Beberapa
hari yang lalu masyarakat indonesia dikejutkan oleh sebuah berita yang
sangat menyesakkan dada. Sebuah berita yang membuat setiap orang mulai
berpikir bahwa memang benar negara dan masyarakat kita sedang dalam
kondisi sakit yang teramat parah. Sebuah berita pemerkosaan yang
dilakukan oleh sekelompok anak-anak SD terhadap temannya sendiri. Ini
jelas sebuah kabar buruk yang rasanya mustahil bisa terjadi di sebuah
negara yang dihuni oleh bangsa-bangsa yang beradab.
Di suatu sore, di sebuah gudang yang sepi yang terletak nun jauh di Gowa
- Sulawesi Selatan sana, ramai terdengai derai tawa 6 bocah ( lima
laki-laki dan satu perempuan ) berusia antara 11 hingga 12 tahun.

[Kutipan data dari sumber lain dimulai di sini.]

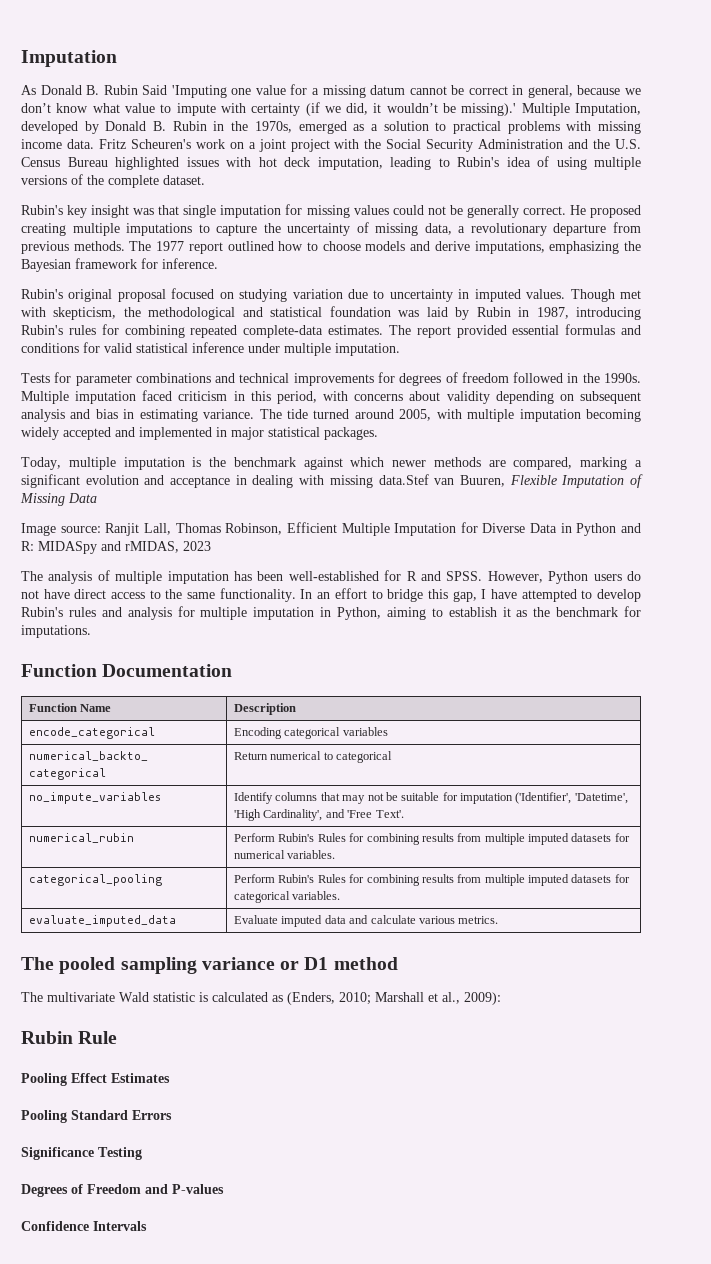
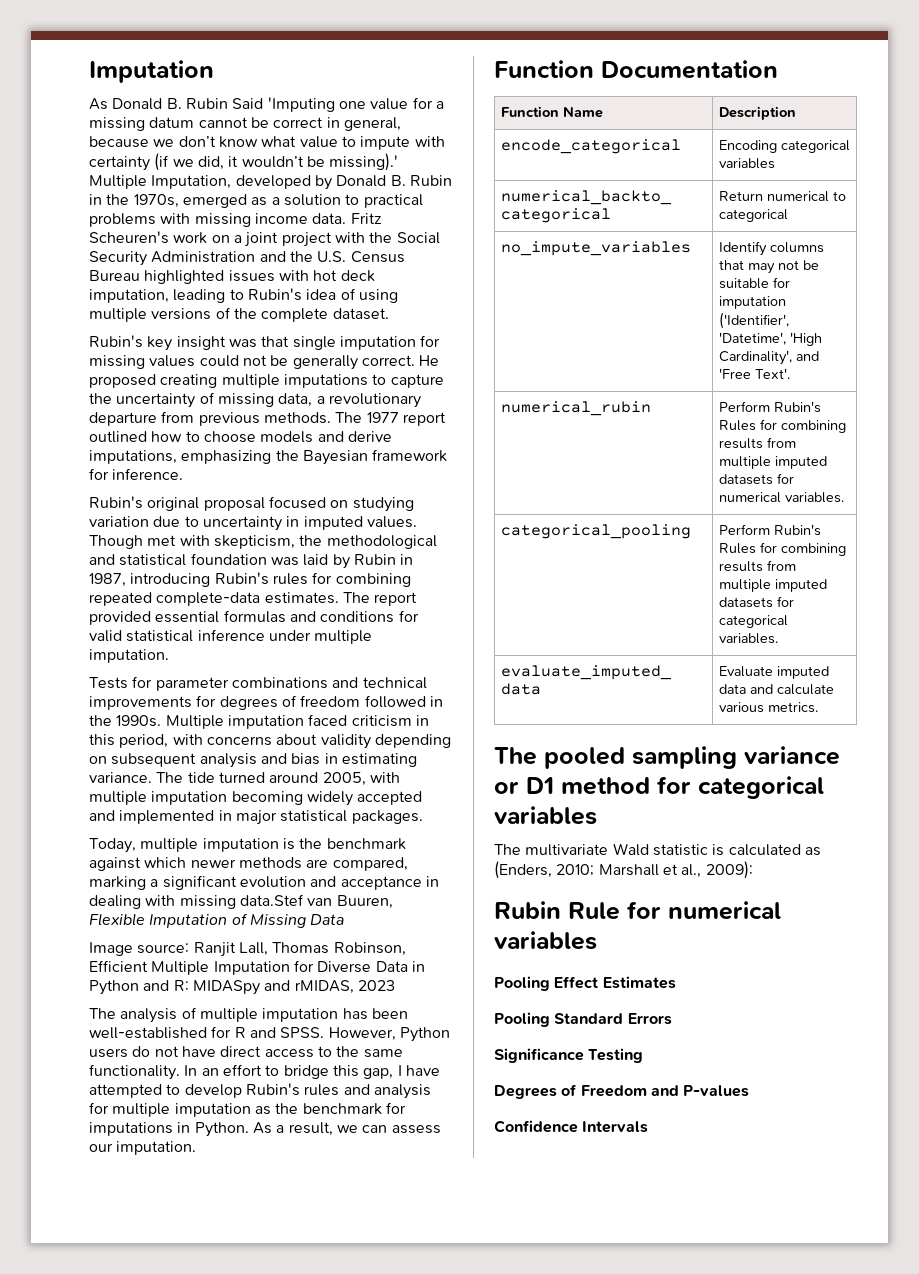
- In an effort to bridge this gap, I have attempted to develop Rubin's rules and analysis for multiple imputation in Python, aiming to establish it as the benchmark for imputations.
+ In an effort to bridge this gap, I have attempted to develop Rubin's rules and analysis for multiple imputation as the benchmark for imputations in Python. As a result, we can assess our imputation.
- The pooled sampling variance or D1 method
+ The pooled sampling variance or D1 method for categorical variables
- Rubin Rule
+ Rubin Rule for numerical variables

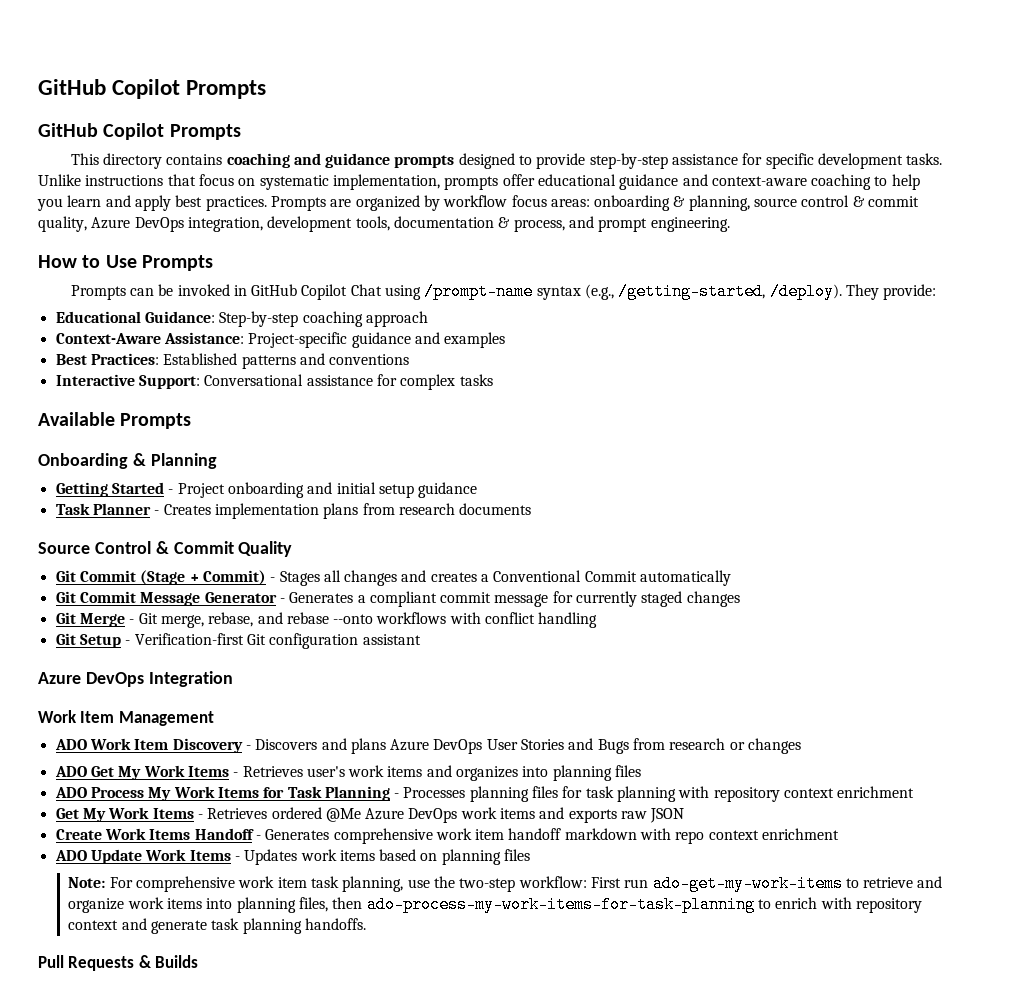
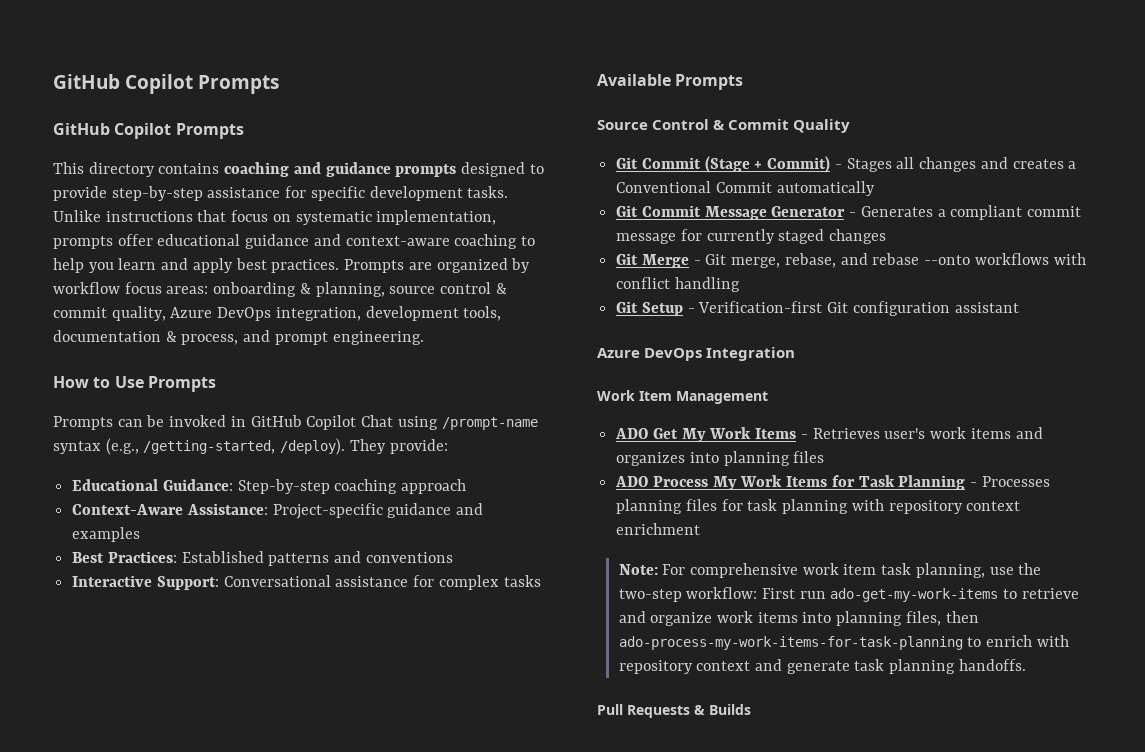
- Onboarding & Planning
- Getting Started - Project onboarding and initial setup guidance
- Task Planner - Creates implementation plans from research documents
- ADO Work Item Discovery - Discovers and plans Azure DevOps User Stories and Bugs from research or changes
- Get My Work Items - Retrieves ordered @Me Azure DevOps work items and exports raw JSON
- Create Work Items Handoff - Generates comprehensive work item handoff markdown with repo context enrichment
- ADO Update Work Items - Updates work items based on planning files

Anak-anak yang masih duduk di SD kelas 4 dan 5 ini sepintas terlihat
bermain sebagaimana anak seusianya. Bercanda, tertawa, berlari-lari,
berteriak-teriak dengan riang. Namun ada yang tak biasa di sana. Sebuah
tragedi tengah membayangi mereka.
Anak-anak
itu, selepas bermain dan bercanda, melakukan sesuatu yang sulit dicerna
oleh akal sehat manusia. Anak-anak yang seharusnya bermain dengan hati
bersih dan pikiran lugu itu, telah berubah menjadi manusia cilik berotak
mesum dan berhati cabul, serta dada yang disesaki oleh nafsu syahwat
yang tidak semestinya ada pada diri anak-anak sekecil itu.
Selepas bermain, kelima anak laki-laki itu memaksa teman perempuan
satu-satunya yang ada di sana untuk berbaring, lalu satu persatu mereka
memperkosanya. Suara tawa berubah menjadi erangan, lenguhan bercampur
dengan jerit tangis dan isak kesakitan yang tak terbayangkan. Bencana
telah terjadi. Aib telah terukir. Dosa kolektif telah dimulai.
Jangan lagi bertanya setan apa gerangan yang telah merasuki bocah-bocah
cilik itu. Jangan juga menyebut mereka bandit kecil, karena sesungguhnya
dalam kasus ini, baik pemerkosa maupun yang diperkosa sama-sama
berstatus sebagai korban kelalaian.
Orang tua yang Abai.
Apa yang dapat diharapkan dari para orang tua yang telah begitu lalai terhadap keselamatan dan keamanan anak-anaknya ? Tidak ada. Sejatinya semua orang tua anak-anak itu adalah pihak yang paling bertanggung jawab atas terjadinya kasus ini.
Orang tua tak seharusnya lengah setitikpun terhadap keselamatan
anak-anaknya. Kemana saja mereka ketika peristiwa itu terjadi ? Mengapa
orang tua tak bersegera mencari anak-anaknya yang belum juga pulang,
sementara sore sudah semakin menuju malam ? mengapa mereka tak merasa
cemas sedikitpun, kemana hilangnya semua naluri orang tua yang
seharusnya mereka miliki ?
Jangan kesibukan kerja dijadikan alasan pembenar bagi orang tua untuk
tidak mengawasi anak-anaknya. Akan sia-sia saja segala jerih payah kerja
yang nota bene ditujukan bagi keluarga, bagi masa depan anak, jika
kemudian anak-anak justru menjadi korban kesibukan orang tua. Jangan
jadi orang tua kalau tak becus mengurus anak.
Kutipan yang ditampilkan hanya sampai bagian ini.